2.6.2 Fungsi Edible Film
Anti microbial film/packaging material mempunyai kegunaan untuk
memperlama fasa lag adaptasi dan dapat menghambat pertumbuhan
mikroorganisme sehingga akan memperpanjang umur simpan serta menjaga
kualitas dan keamanan produk terkemas. Anti microbial film/packaging adalah
penyederhanaan dari proses pengemasan (Ahmed et al.,2008). Edible film
memiliki keuntungan sebagai berikut :
a. Penggunaan edible film memberikan keuntungan lingkungan, serta
keuntungan biaya dan kenyamanan, lebih konfensional system kemasan
sintetis.
b. Penggabungan pengawet menjadi film yang dapat dimakan dan coating
untuk mengendalikan pertumbuhan mikroba permukaan dalam makanan
sedang dieksplorasi. Komposisi Film adalah salah satu faktor utama yang
mempengaruhi difusivitas dari preservatices dalam film sehingga dapat
dimakan.
c. Edible film dan coating telah menunjukkan hasil untuk mengendalikan
transfer kelembaban, oxygen, lipid, aroma, dan rasa senyawa dalam
system makanan, dengan hasil peningkatan kualitas makanan.
21
d. Tergolong dalam kemasan yang lebih murah dibandingkan dengan
kemasan yang lainnya misalnya dibandingkan dengan plastik.
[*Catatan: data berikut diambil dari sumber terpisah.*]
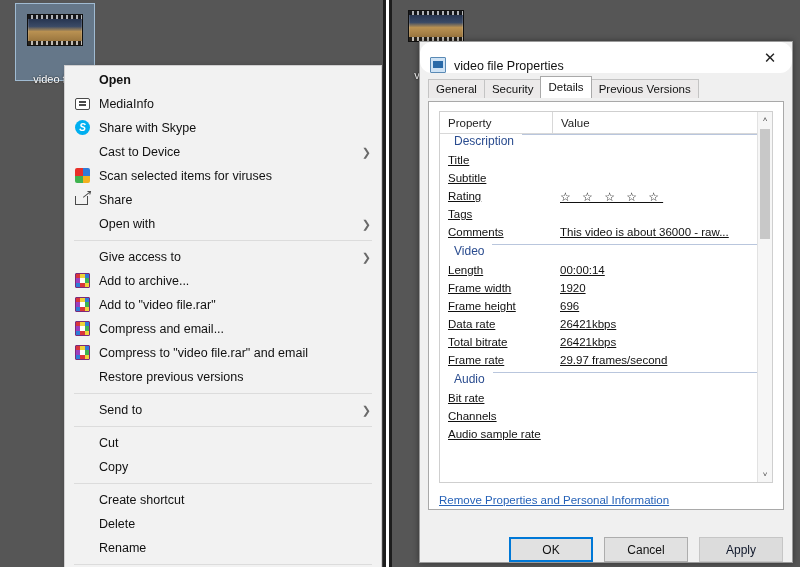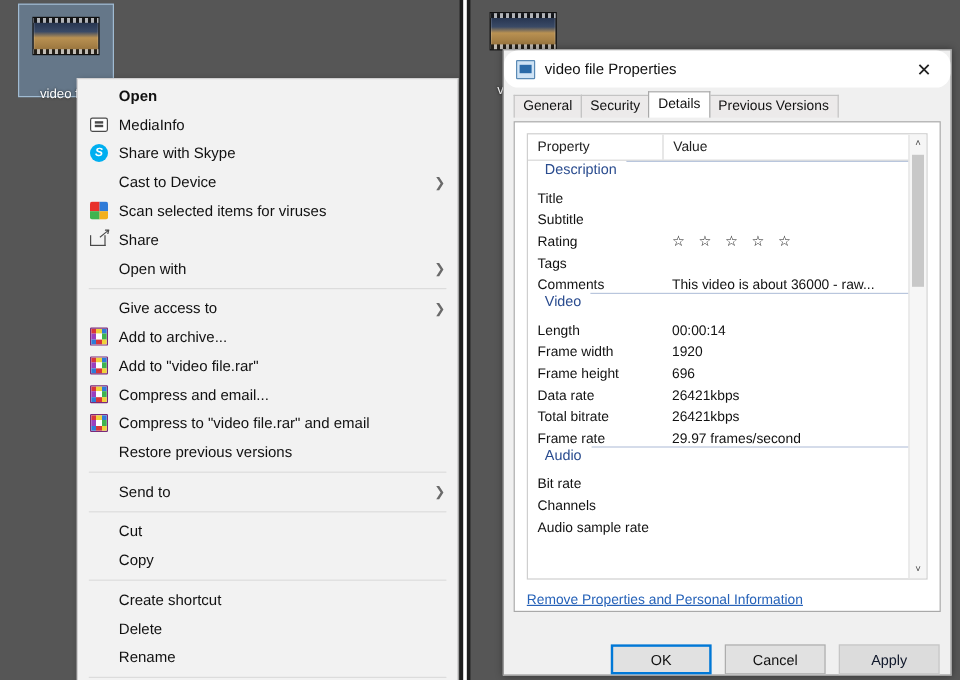--- a/index.html
+++ b/index.html
@@ -135,21 +135,21 @@
 
   #props-dialog {
     position: absolute; left: 30px; top: 41px; width: 374px; height: 522px;
     background: #f0f0f0;
     border: 1px solid #9a9a9a;
     box-shadow: 0 0 6px rgba(0,0,0,.4);
     font-size: 12px; color: #000;
   }
   #title-bar {
     position: relative; height: 31px; background: #ffffff;
-    display: flex; align-items: center; padding-left: 10px; border-radius: 12px;
+    display: flex; align-items: flex-end; padding-left: 10px; border-radius: 12px;
   }
   #title-bar .win-ico {
     width: 16px; height: 16px; margin-right: 8px; position: relative;
     background: #cfe3f5; border: 1px solid #5a8ab5; border-radius: 1px;
   }
   #title-bar .win-ico::after {
     content: ""; position: absolute; left: 2px; top: 3px; width: 10px; height: 7px;
     background: #2a6aa8;
   }
   #title-text { font-size: 12.5px; color: #111; }
@@ -189,21 +189,21 @@
   #list-head .h-prop { width: 112px; padding-left: 8px; }
   #list-head .h-val  { flex: 1; padding-left: 8px; border-left: 1px solid #d8d8d8; height:100%; line-height:22px;}
 
   .group-row {
     display: flex; align-items: flex-start; height: 20px;
     padding-left: 14px; color: #2a4c8f; font-size: 12px;
   }
   .group-row .g-line {
     flex: 1; height: 1px; background: #b9c6dd; margin-left: 8px; margin-right: 12px;
   }
-  .prop-row { display: flex; height: 18px; align-items: flex-end; font-size: 11.5px; color: #111; }
+  .prop-row { display: flex; height: 18px; align-items: flex-start; font-size: 11.5px; color: #111; text-decoration: underline; }
   .prop-row .p-key { width: 112px; padding-left: 8px; }
   .prop-row .p-val { flex: 1; padding-left: 8px; color: #111; }
   .stars { color: #c8c8c8; letter-spacing: 4px; font-size: 12px; }
 
   #list-scroll {
     position: absolute; right: 0; top: 0; bottom: 0; width: 15px;
     background: #f6f6f6; border-left: 1px solid #e2e2e2;
   }
   #list-scroll .sb-btn {
     height: 15px; display: flex; align-items: center; justify-content: center;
e. Edible film yang dibuat dari hidrokoloid merupakan barrier yang baik
terhadap transfer oksigen, karbohidrat, karbon dan lipid. Kebanyakan dari
film hidrokoloid memiliki karakteristik yang baik sehingga sangat baik
dijadikan bahan pengemas.
f. Film hidrokoloid umumnya mudah larut dalam air sehingga sangat
menguntungkan dalam penggunaannya.
2.7 Plasticizer Gliserol
Plasticizer merupakan bahan yang ditambahkan ke dalam suatu bahan
pembentuk film untuk meningkatkan fleksibilitasnya, karena dapat menurunkan
gaya intermolekuler sepanjang rantai polimernya, sehingga film akan lentur ketika
dibengkokkan. Karakteristik fisik edible film dipengaruhi oleh jenis bahan serta
jenis dan konsentrasi plasticizer (Damat, 2008). Penambahan gliserol 1,5% pada
pati memberikan edible film lebih baik dibandingkan dengan penambahan sorbitol
dan sirup glukosa, juga mendapatkan struktur film yang stabil (Yulianti dan
Erliana, 2012).
Gliserol (1,2,3-propanatriol) dengan rumus kimia CH2OHCHOHCH2OH,
adalah senyawa golongan alkohol trivalen. Gliserol berbentuk cairan kental,
biasanya dimanfaatkan sebagai food additive. Gliserol memiliki sifat mudah larut
dalam air, meningkatkan viskositas larutan dan mampu mengikat. Gliserol
merupakan plasticizer yang hidrofilik, sehingga cocok untuk ditambahkan pada
bahan pembentuk film yang bersifat hidrofobik seperti pati, pektin, gel dan protein
(Murni, dkk., 2013).
22
Gliserol terdapat dalam bentuk ester (gliserida) pada semua hewan, lemak
nabati dan minyak. Gliserol termasuk jenis plasticizer yang bersifat hidrofilik,
menambah sifat polar dan mudah larut dalam air. Gliserol lebih cocok digunakan
sebagai plasticizer karena berbentuk cair. Bentuk cair gliserol lebih
menguntungkan karena mudah tercampur dalam larutan film dan terlarut dalam
air. Sorbitol sulit bercampur dan mudah mengkristal pada suhu ruang, hal tersebut
tidak disukai konsumen (Ningsih, 2015).
Plasticizer merupakan substansi dengan berat molekul rendah dapat masuk
ke dalam matriks polimer protein dan polisakarida sehingga meningkatkan
fleksibilitas film dan kemampuan pembentukan film. Gliserol yang dijinkan untuk
ditambahkan ke dalam bahan makanan adalah dengan konsentrasi maksimal 10
mg/m3 berdasarkan data Material Safety Data Sheet (MSDS). Penambahan
gliserol yang berlebihan akan menyebabkan rasa manis-pahit pada bahan.
Penambahan gliserol sebagai plasticizer pada edible film akan menghasilkan film
yang lebih fleksibel dan halus, selain itu gliserol dapat meningkatkan
permeabilitas film terhadap gas, uap air dan zat terlarut (Murni, dkk., 2013).